This Day in Baseball History

August 19, 1957

The Giants Vote to Leave New York for San Francisco

On August 19, 1957, New York Giants owner Horace Stoneham announced that the club's board of directors had voted 8-1 in favor of moving the franchise to San Francisco. The lone dissenting vote came from M. Donald Grant, who would later become chairman of the expansion New York Mets. With that single boardroom decision, a franchise that had called New York home since 1883 severed its roots and headed west.

Stoneham had watched attendance at the Polo Grounds decline throughout the 1950s. The ballpark sat in upper Manhattan, increasingly difficult to reach by car and surrounded by a neighborhood in transition. In 1957, the Giants drew barely 653,000 fans, a dismal figure for a major league club in the nation's largest city. "Kids are still interested," Stoneham told reporters at the press conference, "but you don't see many of their parents at games."

The Giants were not moving alone. Brooklyn Dodgers owner Walter O'Malley had been angling for a new stadium in Brooklyn and, when New York City refused to cooperate, began negotiations with Los Angeles. O'Malley encouraged Stoneham to bring the Giants west too, preserving the rivalry and giving the National League a two-team West Coast presence. The Dodgers' relocation to Los Angeles and the Giants' move to San Francisco became a package deal that reshaped the geography of professional baseball.

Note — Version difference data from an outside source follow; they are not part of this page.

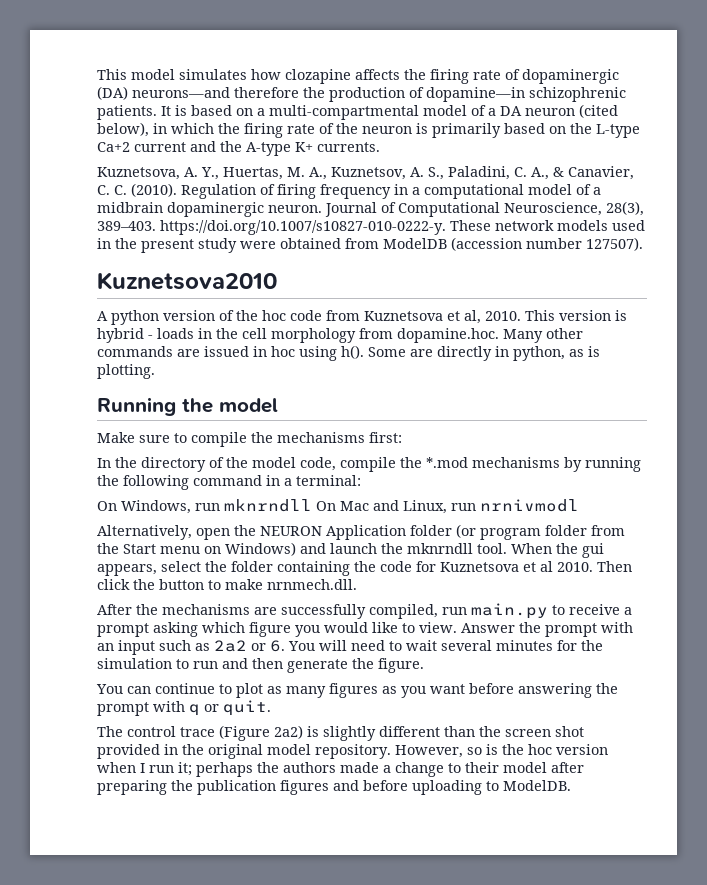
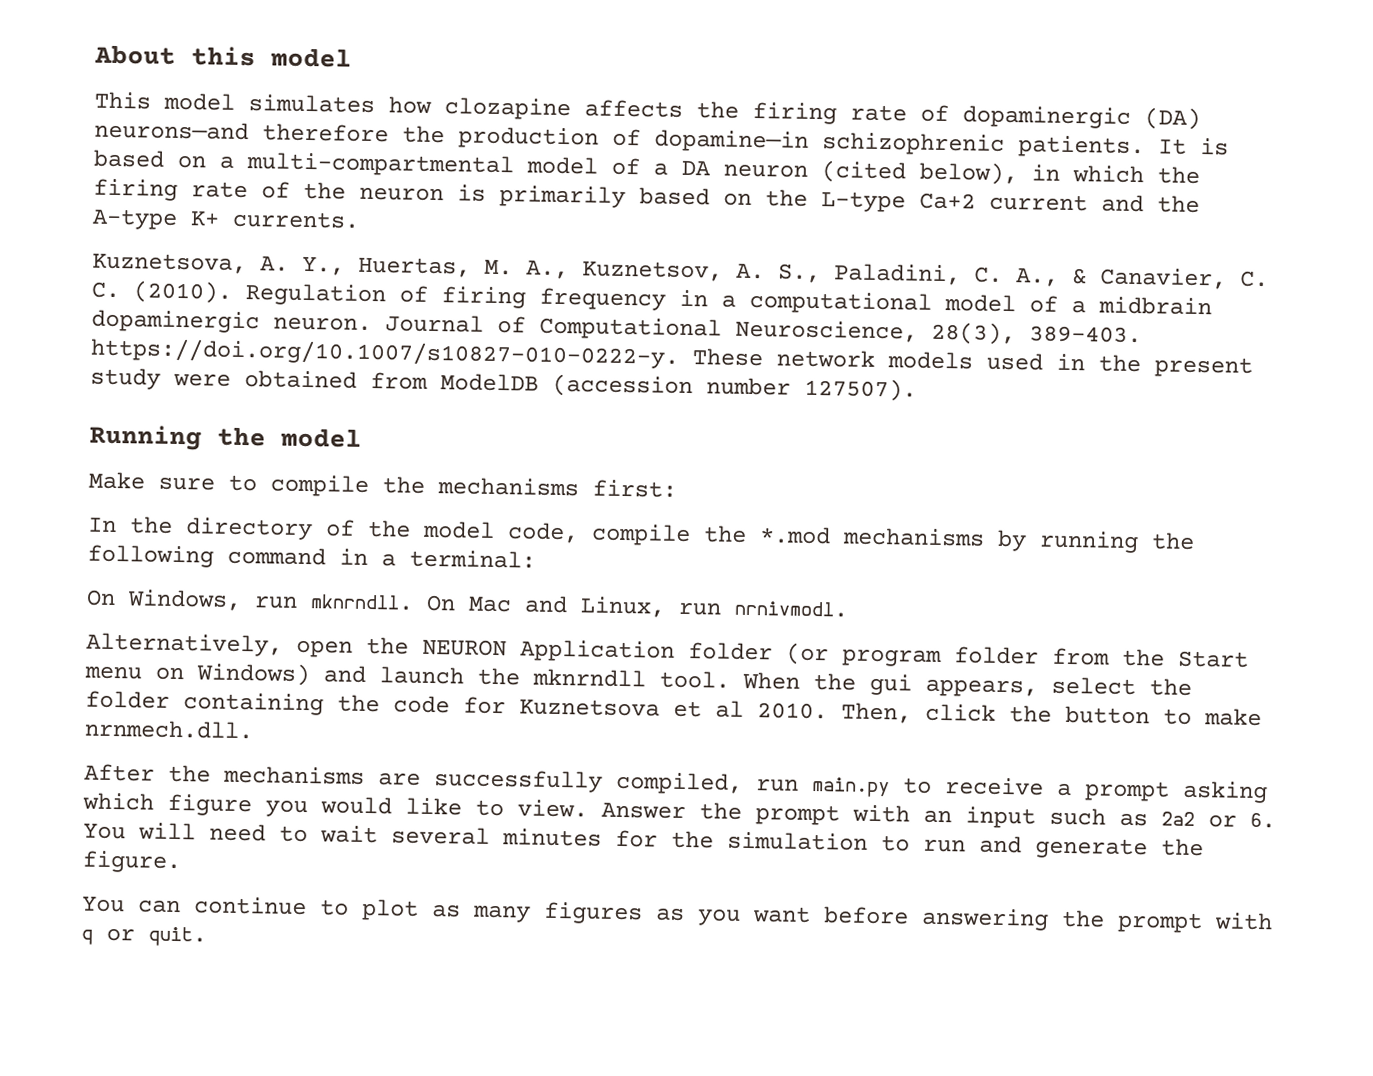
+ About this model
- Kuznetsova2010
- A python version of the hoc code from Kuznetsova et al, 2010. This version is hybrid - loads in the cell morphology from dopamine.hoc. Many other commands are issued in hoc using h(). Some are directly in python, as is plotting.
- On Windows, run mknrndll On Mac and Linux, run nrnivmodl
+ On Windows, run mknrndll. On Mac and Linux, run nrnivmodl.
- Then click the button to make nrnmech.dll.
+ Then, click the button to make nrnmech.dll.
- Answer the prompt with an input such as 2a2 or 6. You will need to wait several minutes for the simulation to run and then generate the figure.
+ Answer the prompt with an input such as 2a2 or 6. You will need to wait several minutes for the simulation to run and generate the figure.
- The control trace (Figure 2a2) is slightly different than the screen shot provided in the original model repository. However, so is the hoc version when I run it; perhaps the authors made a change to their model after preparing the publication figures and before uploading to ModelDB.

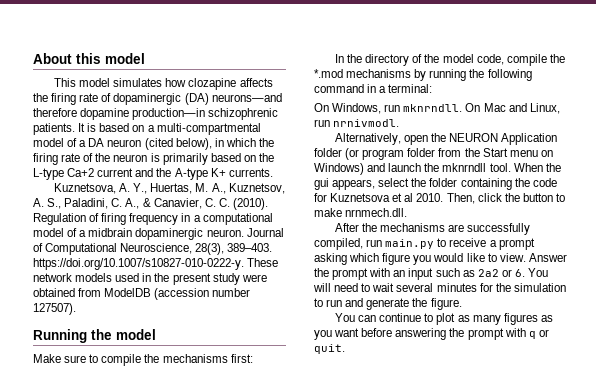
- This model simulates how clozapine affects the firing rate of dopaminergic (DA) neurons—and therefore the production of dopamine—in schizophrenic patients.
+ This model simulates how clozapine affects the firing rate of dopaminergic (DA) neurons—and therefore dopamine production—in schizophrenic patients.

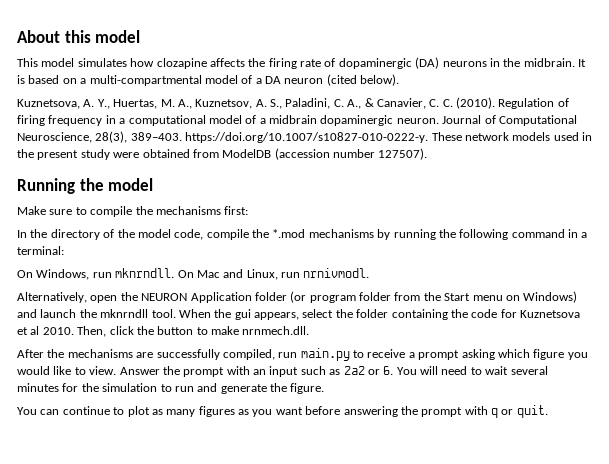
- This model simulates how clozapine affects the firing rate of dopaminergic (DA) neurons—and therefore dopamine production—in schizophrenic patients.
+ This model simulates how clozapine affects the firing rate of dopaminergic (DA) neurons in the midbrain.
- It is based on a multi-compartmental model of a DA neuron (cited below), in which the firing rate of the neuron is primarily based on the L-type Ca+2 current and the A-type K+ currents.
+ It is based on a multi-compartmental model of a DA neuron (cited below).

The departure gutted New York's National League identity. The Polo Grounds had hosted some of the sport's most famous moments, from Bobby Thomson's Shot Heard 'Round the World to Willie Mays's over-the-shoulder catch in the 1954 World Series. The city would not have another National League team until the Mets arrived in 1962.

San Francisco welcomed the Giants with enthusiasm. The team played its first season at Seals Stadium in 1958 before moving to Candlestick Park in 1960. But the vote on August 19, 1957, remains one of baseball's most consequential decisions, the day a New York institution became a California franchise.